Auch sein CDU-Kollege im Bundestag, Michael Hennrich, der schon vorab den basisdemokratischen Ansatz einer Mitgliederbefragung gelobt hatte, hofft, dieses Instrument möge "keine Eintagsfliege" bleiben. Innerhalb der CDU sei die Identifikation der Mitglieder mit der politischen Entscheidung dadurch sehr groß. Optimistisch setzt Hennrich auf einen "Schub für die CDU in Baden-Württemberg". Der aufgeschlossene Oettinger verkörpere viele Ideale der CDU-Anhänger. In der Landesgruppe überwiege die Freude, berichtet Hennrich aus dem Berliner Umfeld. Kurzum: Das Abstimmungsergebnis sei geradezu ideal. Ein klares Votum für Oettinger, aber trotzdem ein mehr als achtbarer Erfolg für Annette Schavan.

Das Experiment der Mitgliederbefragung habe sich "vollauf gelohnt", betont auch der Kreisvorsitzende Thaddäus Kunzmann, schon immer ein überzeugter Befürworter der Befragung. Entscheidend ist nun, daraus einen dauerhaften Erfolg der CDU Baden-Württembergs als Motor für das Land, aber auch für unsere Bundespartei zu machen", ergänzt Pressesprecher Felix Tausch. Die Stimmung an der Basis sei im Moment so gut wie schon lange nicht mehr. Innerhalb des CDU-Kreisverbandes herrsche Zufriedenheit: Man freue sich auf die Zusammenarbeit mit dem designierten Ministerpräsidenten und zolle der Kultusministerin Annette Schavan großen Respekt.

Als positiv bewertet auch Andreas Hummel das Votum für den langjährigen Fraktionsvorsitzenden. Persönlich outet sich der stellvertretende Vorsitzende des CDU-Stadtverbandes Kirchheim-Dettingen als "Fan von Oettinger", lobt aber gleichzeitig die Meinungsvielfalt in der Partei, die sich auch auf Stadtverbandsebene gespiegelt hat. Als Beobachter vor Ort ist er sich sicher, dass Günther Oettinger mit seiner engagierten Rede auf dem Parteitag der CDU in Wernau am 12. November entscheidend gepunktet hat: "An diesem Abend konnte er noch den einen oder anderen überzeugen."

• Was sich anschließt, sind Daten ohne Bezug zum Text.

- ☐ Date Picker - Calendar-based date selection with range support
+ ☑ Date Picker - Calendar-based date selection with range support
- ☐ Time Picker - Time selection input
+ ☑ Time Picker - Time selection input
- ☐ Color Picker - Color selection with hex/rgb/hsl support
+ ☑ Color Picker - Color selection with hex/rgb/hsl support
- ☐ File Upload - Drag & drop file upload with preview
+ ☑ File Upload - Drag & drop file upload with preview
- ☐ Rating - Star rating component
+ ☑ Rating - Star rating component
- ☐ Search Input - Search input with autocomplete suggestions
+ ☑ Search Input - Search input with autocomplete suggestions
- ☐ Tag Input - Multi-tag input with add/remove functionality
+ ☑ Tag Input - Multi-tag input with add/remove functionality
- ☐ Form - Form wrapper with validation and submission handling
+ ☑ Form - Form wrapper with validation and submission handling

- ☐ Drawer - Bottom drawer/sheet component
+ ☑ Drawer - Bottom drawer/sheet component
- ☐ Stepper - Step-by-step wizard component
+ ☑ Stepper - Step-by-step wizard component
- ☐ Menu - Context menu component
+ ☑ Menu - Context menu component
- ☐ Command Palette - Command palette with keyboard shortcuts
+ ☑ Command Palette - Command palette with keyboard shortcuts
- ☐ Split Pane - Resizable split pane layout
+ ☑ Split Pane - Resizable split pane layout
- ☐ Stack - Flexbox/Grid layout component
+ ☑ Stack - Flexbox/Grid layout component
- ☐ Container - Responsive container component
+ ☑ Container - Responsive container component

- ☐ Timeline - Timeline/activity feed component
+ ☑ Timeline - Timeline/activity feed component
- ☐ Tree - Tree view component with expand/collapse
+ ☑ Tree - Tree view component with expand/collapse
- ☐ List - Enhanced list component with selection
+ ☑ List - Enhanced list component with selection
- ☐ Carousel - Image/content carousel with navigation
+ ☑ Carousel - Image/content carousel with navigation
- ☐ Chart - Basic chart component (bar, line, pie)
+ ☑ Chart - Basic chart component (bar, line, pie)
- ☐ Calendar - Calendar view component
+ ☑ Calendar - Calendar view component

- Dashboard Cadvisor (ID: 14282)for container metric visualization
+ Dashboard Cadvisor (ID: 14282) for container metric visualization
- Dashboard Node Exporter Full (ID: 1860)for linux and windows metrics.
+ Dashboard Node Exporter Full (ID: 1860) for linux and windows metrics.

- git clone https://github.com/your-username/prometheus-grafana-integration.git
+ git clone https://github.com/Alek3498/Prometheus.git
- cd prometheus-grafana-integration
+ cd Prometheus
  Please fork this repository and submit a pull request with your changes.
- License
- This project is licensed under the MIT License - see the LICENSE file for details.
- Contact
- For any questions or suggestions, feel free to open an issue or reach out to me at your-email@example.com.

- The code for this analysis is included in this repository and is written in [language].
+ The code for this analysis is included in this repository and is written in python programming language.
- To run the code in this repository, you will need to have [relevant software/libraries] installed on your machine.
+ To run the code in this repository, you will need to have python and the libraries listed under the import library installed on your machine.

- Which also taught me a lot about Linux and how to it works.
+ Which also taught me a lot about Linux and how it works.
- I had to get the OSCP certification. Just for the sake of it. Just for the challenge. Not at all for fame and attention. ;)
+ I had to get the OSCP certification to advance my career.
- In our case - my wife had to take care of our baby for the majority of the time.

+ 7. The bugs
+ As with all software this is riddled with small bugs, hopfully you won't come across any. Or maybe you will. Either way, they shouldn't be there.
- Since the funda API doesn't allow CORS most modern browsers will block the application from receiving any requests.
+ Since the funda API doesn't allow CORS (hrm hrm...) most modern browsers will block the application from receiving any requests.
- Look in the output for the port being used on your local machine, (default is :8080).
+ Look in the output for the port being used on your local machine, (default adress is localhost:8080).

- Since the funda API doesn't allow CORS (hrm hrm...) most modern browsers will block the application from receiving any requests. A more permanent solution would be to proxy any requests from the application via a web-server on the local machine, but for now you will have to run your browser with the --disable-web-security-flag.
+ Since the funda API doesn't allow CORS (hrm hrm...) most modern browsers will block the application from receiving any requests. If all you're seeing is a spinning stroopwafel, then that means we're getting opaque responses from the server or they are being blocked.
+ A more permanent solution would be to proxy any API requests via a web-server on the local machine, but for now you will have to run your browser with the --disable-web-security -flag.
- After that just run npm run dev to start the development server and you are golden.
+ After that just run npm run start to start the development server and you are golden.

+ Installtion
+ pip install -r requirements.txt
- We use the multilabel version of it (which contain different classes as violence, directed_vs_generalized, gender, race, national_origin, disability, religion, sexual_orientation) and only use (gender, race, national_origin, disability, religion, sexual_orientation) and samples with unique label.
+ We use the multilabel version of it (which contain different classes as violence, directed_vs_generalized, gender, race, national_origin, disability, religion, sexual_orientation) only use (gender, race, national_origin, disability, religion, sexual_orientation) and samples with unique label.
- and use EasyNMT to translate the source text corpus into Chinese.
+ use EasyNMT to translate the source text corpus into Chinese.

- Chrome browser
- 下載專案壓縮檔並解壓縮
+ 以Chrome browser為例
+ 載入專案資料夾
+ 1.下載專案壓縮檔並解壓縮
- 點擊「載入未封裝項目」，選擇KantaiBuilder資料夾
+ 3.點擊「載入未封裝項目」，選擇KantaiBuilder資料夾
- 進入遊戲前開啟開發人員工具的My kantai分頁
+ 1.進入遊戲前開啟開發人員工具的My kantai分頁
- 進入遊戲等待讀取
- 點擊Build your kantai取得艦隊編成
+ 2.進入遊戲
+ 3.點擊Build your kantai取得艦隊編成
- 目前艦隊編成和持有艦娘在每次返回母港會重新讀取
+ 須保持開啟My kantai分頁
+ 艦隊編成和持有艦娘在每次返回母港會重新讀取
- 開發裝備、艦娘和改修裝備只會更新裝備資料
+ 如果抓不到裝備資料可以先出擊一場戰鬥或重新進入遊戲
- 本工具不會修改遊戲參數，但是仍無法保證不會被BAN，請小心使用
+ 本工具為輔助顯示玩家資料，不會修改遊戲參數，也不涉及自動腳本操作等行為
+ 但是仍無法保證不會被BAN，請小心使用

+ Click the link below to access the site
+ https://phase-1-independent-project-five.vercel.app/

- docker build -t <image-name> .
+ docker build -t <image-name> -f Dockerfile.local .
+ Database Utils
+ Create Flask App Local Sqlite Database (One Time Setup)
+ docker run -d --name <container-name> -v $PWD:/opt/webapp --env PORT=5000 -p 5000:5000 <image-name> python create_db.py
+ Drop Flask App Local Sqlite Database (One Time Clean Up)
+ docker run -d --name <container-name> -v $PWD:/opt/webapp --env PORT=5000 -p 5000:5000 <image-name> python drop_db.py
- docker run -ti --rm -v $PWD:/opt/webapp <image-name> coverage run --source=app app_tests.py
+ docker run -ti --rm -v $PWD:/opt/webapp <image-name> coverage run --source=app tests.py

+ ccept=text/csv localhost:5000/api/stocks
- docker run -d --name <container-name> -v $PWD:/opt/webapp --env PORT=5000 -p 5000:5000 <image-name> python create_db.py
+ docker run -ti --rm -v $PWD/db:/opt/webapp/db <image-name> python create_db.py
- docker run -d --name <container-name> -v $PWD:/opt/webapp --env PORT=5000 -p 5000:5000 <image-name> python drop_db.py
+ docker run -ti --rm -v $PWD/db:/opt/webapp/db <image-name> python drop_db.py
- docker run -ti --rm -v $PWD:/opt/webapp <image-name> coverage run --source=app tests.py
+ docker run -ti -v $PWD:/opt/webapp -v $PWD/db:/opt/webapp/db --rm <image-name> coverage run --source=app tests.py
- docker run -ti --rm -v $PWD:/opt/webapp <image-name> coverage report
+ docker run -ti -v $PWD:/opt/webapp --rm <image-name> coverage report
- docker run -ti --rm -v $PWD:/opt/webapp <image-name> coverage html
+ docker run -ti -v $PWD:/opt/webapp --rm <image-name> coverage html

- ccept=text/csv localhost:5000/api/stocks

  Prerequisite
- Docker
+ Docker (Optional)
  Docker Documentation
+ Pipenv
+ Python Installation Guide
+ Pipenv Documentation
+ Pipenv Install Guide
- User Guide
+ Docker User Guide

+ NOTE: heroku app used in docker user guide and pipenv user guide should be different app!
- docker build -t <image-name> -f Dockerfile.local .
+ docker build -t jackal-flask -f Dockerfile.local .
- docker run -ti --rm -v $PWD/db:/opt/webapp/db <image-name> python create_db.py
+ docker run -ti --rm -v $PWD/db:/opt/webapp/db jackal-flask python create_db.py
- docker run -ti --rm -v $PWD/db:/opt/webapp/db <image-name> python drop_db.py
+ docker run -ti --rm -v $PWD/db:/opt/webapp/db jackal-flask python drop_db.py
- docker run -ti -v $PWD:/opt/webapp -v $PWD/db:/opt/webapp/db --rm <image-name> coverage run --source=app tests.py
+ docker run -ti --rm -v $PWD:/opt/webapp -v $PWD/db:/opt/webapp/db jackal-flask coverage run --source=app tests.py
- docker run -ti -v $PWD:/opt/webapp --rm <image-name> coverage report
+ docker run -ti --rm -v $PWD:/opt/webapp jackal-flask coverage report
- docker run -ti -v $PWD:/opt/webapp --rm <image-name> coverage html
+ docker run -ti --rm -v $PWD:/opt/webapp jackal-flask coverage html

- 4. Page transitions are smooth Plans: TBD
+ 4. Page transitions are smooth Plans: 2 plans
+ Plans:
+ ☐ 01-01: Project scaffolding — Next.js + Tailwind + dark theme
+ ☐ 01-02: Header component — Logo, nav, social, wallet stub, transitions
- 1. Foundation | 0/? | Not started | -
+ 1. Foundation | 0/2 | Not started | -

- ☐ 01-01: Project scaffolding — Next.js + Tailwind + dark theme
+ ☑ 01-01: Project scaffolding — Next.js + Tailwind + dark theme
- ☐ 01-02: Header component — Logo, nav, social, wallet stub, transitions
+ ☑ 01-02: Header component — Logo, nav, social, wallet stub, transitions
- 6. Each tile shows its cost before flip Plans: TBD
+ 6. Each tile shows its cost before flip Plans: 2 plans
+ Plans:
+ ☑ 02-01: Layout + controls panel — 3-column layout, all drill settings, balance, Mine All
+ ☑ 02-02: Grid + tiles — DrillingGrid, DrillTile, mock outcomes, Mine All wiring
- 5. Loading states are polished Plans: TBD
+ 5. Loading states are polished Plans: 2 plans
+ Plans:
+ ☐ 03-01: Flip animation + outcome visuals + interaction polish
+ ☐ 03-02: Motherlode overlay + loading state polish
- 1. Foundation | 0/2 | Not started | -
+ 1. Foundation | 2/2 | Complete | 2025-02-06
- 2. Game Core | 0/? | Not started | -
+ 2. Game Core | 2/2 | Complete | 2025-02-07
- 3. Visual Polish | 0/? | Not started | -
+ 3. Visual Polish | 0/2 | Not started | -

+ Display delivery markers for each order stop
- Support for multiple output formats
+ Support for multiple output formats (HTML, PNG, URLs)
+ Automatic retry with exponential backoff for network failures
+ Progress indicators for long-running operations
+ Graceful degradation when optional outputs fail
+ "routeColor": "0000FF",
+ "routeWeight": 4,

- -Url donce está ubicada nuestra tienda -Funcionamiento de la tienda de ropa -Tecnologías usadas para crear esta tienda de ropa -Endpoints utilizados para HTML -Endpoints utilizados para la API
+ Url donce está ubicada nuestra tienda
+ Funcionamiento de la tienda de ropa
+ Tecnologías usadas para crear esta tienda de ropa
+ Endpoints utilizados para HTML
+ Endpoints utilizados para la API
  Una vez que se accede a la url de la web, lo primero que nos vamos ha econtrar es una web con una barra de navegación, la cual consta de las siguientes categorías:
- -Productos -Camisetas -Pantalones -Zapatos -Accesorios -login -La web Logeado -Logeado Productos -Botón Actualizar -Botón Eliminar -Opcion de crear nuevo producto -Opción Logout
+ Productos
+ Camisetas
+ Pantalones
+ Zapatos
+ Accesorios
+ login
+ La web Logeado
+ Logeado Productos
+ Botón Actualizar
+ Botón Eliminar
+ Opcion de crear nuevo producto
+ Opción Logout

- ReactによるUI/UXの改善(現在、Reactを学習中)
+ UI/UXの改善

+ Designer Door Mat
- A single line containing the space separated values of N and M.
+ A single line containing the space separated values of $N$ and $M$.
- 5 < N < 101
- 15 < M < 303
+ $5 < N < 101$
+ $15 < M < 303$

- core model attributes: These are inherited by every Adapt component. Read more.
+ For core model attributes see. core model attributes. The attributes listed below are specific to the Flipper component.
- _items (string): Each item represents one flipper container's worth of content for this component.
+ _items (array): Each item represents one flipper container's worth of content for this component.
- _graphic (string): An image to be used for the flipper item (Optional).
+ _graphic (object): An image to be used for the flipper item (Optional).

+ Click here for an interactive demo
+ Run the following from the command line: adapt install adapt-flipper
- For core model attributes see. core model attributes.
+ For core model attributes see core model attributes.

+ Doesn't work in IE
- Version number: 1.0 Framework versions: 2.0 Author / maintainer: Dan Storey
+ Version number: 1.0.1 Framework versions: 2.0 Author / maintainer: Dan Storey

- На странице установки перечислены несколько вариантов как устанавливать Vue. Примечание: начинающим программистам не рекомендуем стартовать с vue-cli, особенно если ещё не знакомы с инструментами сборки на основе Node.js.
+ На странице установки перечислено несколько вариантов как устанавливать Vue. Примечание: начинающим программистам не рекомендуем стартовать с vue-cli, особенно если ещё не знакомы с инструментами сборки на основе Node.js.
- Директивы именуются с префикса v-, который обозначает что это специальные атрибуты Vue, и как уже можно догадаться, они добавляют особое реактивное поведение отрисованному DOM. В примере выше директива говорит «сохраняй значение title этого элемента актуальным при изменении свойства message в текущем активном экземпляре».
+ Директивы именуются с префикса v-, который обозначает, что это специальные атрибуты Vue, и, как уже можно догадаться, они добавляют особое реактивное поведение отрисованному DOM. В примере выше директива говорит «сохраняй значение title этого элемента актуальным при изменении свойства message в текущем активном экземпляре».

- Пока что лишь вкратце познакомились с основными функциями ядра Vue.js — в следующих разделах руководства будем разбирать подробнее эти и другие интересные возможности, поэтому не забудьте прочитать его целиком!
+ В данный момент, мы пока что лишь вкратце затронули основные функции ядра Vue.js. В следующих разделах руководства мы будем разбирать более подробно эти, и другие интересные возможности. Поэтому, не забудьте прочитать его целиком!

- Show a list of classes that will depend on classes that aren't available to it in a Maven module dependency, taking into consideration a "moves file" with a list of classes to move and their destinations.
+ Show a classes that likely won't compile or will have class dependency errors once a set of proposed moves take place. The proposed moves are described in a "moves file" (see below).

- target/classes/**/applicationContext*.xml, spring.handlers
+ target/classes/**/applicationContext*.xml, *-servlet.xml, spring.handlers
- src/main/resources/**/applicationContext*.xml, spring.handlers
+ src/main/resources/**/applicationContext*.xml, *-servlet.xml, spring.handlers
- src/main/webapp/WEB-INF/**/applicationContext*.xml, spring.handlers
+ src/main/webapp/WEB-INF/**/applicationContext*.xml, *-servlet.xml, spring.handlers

Am 11. Dezember soll der Sieger der Befragung auf einem Sonderparteitag der CDU zum Spitzenkandidaten für die Landtagswahl 2006 gekürt werden. Am 21. April will der Landtag nach derzeitigem Fahrplan den neuen Ministerpräsidenten wählen, da Erwin Teufel seinen Rücktritt für den 19. April angekündigt hat.